Space exploration is not only about seeing the wonders of the universe. Perhaps most of all, it’s a search for life, and an answer to the question of whether we’re alone in the universe.
The search for life beyond Earth continues within our solar system; the search also extends far beyond the solar system, where we aim to discover earthlike exoplanets.
Water, Water Anywhere
Water is the holy grail in the search for extraterrestrial life, says Northrop Grumman’s Robert Lockwood, project manager for NASA’s TESS (Transiting Exoplanet Survey Satellite) mission. Liquid water is essential for terrestrial life; it’s so friendly to complex organic chemistry that it’s regarded as the most likely environment for life elsewhere in the universe.
Within the solar system, we know that Mars once had seas and rivers, and liquid water still occasionally flows on its surface. Meanwhile, Jupiter’s moon Europa has a smooth, icy surface, beneath which, scientists believe, lurks a hidden ocean deeper than any on Earth.
Oceans Beyond the Sun
The search for potential life beyond the solar system is in some ways simpler, but it’s incredibly demanding due to the enormous distances involved. Currently, TESS’s mission is examining candidate stars within about 300 light-years of Earth — close enough to allow for future follow-up examination of the exoplanets that TESS discovers.
What are TESS and other extrasolar survey observations — both space-based and ground-based — looking for? In a nutshell, said EarthSky, they are looking for “Goldilocks” conditions, just right. That means planets that are roughly earth-sized, big enough to hold an atmosphere, but not so big as to be mostly gas or liquid, like Jupiter or even Neptune.
Moreover, the planet must orbit in its parent star’s habitable zone, hot enough that any oceans don’t freeze solid, but not so hot that they boil away.
Seeing Past the Shadows
What makes the search so challenging, Lockwood noted, is that current instruments, even the most powerful, don’t allow astronomers to actually see extrasolar planets. Instead, astronomers must currently suss out planets by observing indirect effects, like the planet’s bulk blocking part of its parent star, slightly dimming the star’s light — the technique used by the TESS mission.
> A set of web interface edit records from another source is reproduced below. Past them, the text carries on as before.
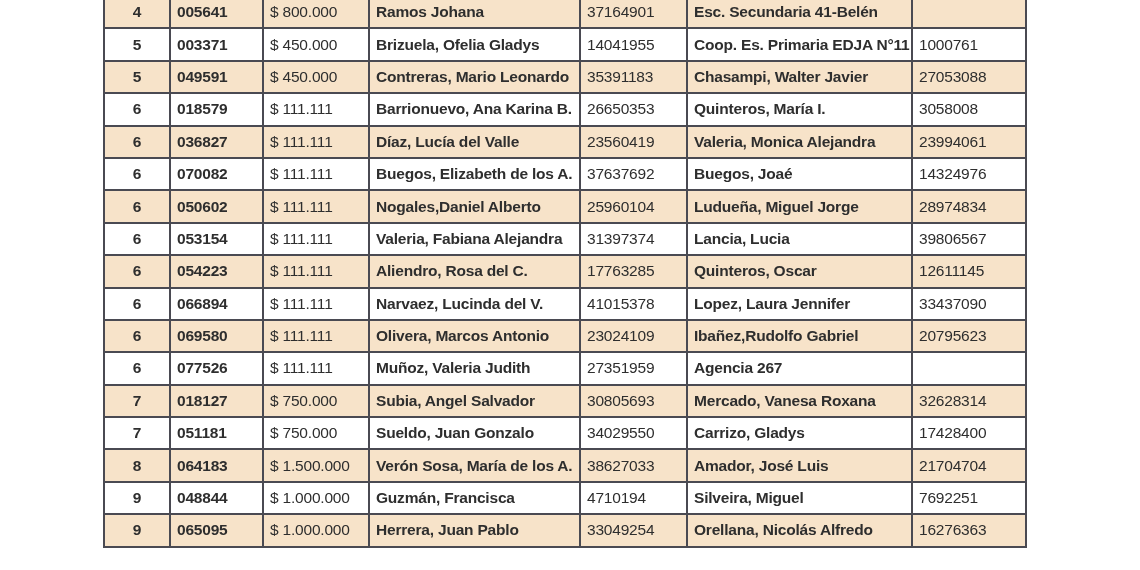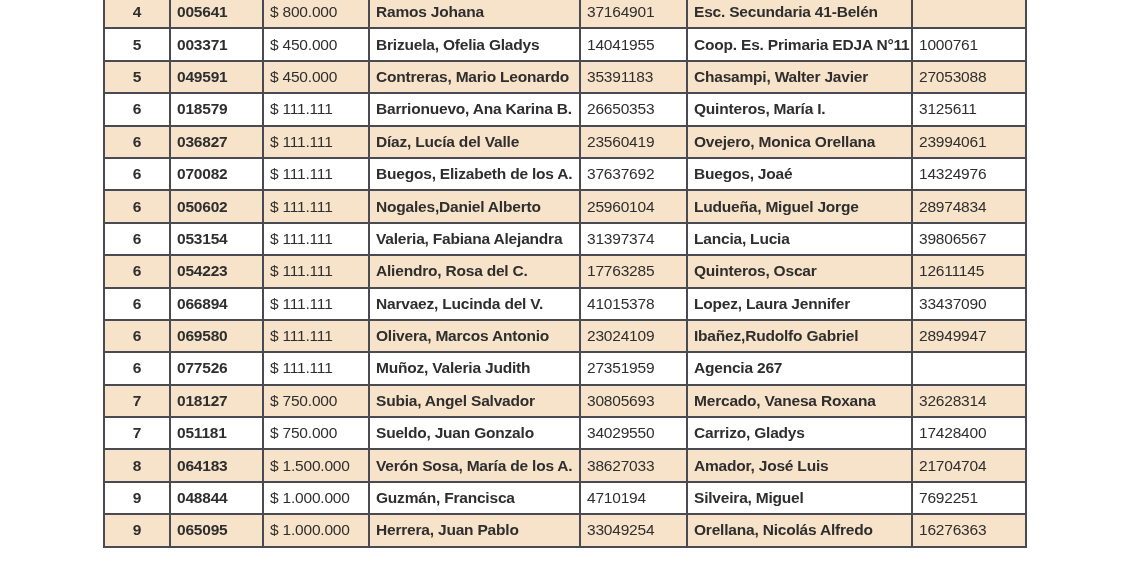--- a/index.html
+++ b/index.html
@@ -91,29 +91,29 @@
           <td class="c-seller">Chasampi, Walter Javier</td>
           <td class="c-sdni">27053088</td>
         </tr>
         <tr class="plain">
           <td class="c-pos">6</td>
           <td class="c-ticket">018579</td>
           <td class="c-prize">$ 111.111</td>
           <td class="c-name">Barrionuevo, Ana Karina B.</td>
           <td class="c-dni">26650353</td>
           <td class="c-seller">Quinteros, María I.</td>
-          <td class="c-sdni">3125611</td>
+          <td class="c-sdni">3058008</td>
         </tr>
         <tr class="shaded">
           <td class="c-pos">6</td>
           <td class="c-ticket">036827</td>
           <td class="c-prize">$ 111.111</td>
           <td class="c-name">Díaz, Lucía del Valle</td>
           <td class="c-dni">23560419</td>
-          <td class="c-seller">Ovejero, Monica Orellana</td>
+          <td class="c-seller">Valeria, Monica Alejandra</td>
           <td class="c-sdni">23994061</td>
         </tr>
         <tr class="plain">
           <td class="c-pos">6</td>
           <td class="c-ticket">070082</td>
           <td class="c-prize">$ 111.111</td>
           <td class="c-name">Buegos, Elizabeth de los A.</td>
           <td class="c-dni">37637692</td>
           <td class="c-seller">Buegos, Joaé</td>
           <td class="c-sdni">14324976</td>
@@ -154,21 +154,21 @@
           <td class="c-seller">Lopez, Laura Jennifer</td>
           <td class="c-sdni">33437090</td>
         </tr>
         <tr class="shaded">
           <td class="c-pos">6</td>
           <td class="c-ticket">069580</td>
           <td class="c-prize">$ 111.111</td>
           <td class="c-name">Olivera, Marcos Antonio</td>
           <td class="c-dni">23024109</td>
           <td class="c-seller">Ibañez,Rudolfo Gabriel</td>
-          <td class="c-sdni">28949947</td>
+          <td class="c-sdni">20795623</td>
         </tr>
         <tr class="plain">
           <td class="c-pos">6</td>
           <td class="c-ticket">077526</td>
           <td class="c-prize">$ 111.111</td>
           <td class="c-name">Muñoz, Valeria Judith</td>
           <td class="c-dni">27351959</td>
           <td class="c-seller">Agencia 267</td>
           <td class="c-sdni"></td>
         </tr>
This will change next year, when NASA‘s James Webb Space Telescope is scheduled to launch into orbit. The JWST, as it is known, will be able to take spectroscopic images (which separate light into its individual wavelengths, or spectrum) of the light from the star as it interacts with the planet’s atmosphere. The wavelengths of light absorbed or emitted will allow investigators to search for telltale signs of water vapor in a planetary atmosphere.
Teegarden’s Star and Beyond
One current list of prime candidate exoplanets, from the University of Puerto Rico at Arecibo, identifies 55 leading candidates. One candidate seems to be substantially smaller than Earth, while 20 others are closer to earth-sized. The remaining 34 are classed as “super-Earths” and “mini-Neptunes.”
NASA provided a handy graphic showing the estimated sizes of five of the most earthlike exoplanets. And ScienceAlert reported on the recent discovery of two prime candidates orbiting a dim red dwarf star called Teegarden’s Star. They orbit their parent star every few days, much more frequently than Mercury orbits our Sun (once about every 80 days), but the star is so faint that both planets are in its habitable zone.
And Teegarden’s Star is a mere 12.2 light-years away. This is currently too far for crews to travel to with present-day technology, but spacecraft may be able to reach these worlds with more innovations in space travel. For example, if we learn to build space probes capable of approaching the speed of light, a mission to this pair of worlds will not take much longer than the interplanetary missions that NASA has already undertaken.
JWST observations of planets around Teegarden’s star will mark a giant step in the search for habitable planets beyond Earth.